AIM OF THE EXERCISE:
The listing below holds a line with "text-align: center ->" and a line with "text: 228,163 ->". Reproduce those two lines exactly, plus everything between them.

INPUT MATERIAL:

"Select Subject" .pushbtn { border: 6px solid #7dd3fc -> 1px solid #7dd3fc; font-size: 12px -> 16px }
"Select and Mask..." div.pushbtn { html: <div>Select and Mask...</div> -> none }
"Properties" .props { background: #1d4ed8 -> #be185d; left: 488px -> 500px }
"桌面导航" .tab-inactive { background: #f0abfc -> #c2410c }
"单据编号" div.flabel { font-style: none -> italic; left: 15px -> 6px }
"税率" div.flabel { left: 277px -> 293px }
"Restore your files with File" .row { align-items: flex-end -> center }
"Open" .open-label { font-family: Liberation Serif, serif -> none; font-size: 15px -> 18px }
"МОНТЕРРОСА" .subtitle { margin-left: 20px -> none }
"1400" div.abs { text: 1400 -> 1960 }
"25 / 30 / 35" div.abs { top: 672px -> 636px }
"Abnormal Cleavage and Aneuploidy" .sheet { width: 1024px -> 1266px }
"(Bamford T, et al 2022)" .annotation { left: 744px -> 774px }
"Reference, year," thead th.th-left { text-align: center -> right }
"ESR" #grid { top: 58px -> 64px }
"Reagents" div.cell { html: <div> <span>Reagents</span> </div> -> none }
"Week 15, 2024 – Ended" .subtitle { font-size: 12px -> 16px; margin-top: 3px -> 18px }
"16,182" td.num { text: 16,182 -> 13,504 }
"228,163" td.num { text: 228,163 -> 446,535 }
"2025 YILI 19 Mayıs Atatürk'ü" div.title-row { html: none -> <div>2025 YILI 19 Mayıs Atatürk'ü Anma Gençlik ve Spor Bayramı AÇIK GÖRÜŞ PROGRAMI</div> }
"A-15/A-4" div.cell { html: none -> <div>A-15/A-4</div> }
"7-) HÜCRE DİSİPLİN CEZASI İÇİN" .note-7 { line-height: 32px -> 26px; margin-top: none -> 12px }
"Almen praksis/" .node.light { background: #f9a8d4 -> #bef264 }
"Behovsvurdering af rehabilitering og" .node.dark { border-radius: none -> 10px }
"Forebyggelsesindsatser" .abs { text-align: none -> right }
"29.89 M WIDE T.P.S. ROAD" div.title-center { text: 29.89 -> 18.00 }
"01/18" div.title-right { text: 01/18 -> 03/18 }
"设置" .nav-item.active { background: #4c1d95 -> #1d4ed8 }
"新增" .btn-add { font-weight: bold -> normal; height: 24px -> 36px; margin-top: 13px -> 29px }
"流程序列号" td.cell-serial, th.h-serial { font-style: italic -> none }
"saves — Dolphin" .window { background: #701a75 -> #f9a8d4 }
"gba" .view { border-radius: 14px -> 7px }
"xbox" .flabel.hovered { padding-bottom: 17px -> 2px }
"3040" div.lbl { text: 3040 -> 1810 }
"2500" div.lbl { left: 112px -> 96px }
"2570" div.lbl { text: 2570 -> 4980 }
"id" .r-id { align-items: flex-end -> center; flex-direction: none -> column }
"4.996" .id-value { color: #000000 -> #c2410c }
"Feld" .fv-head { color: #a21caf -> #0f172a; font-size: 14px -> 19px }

RESULT:
"Reference, year," thead th.th-left { text-align: center -> right }
"ESR" #grid { top: 58px -> 64px }
"Reagents" div.cell { html: <div> <span>Reagents</span> </div> -> none }
"Week 15, 2024 – Ended" .subtitle { font-size: 12px -> 16px; margin-top: 3px -> 18px }
"16,182" td.num { text: 16,182 -> 13,504 }
"228,163" td.num { text: 228,163 -> 446,535 }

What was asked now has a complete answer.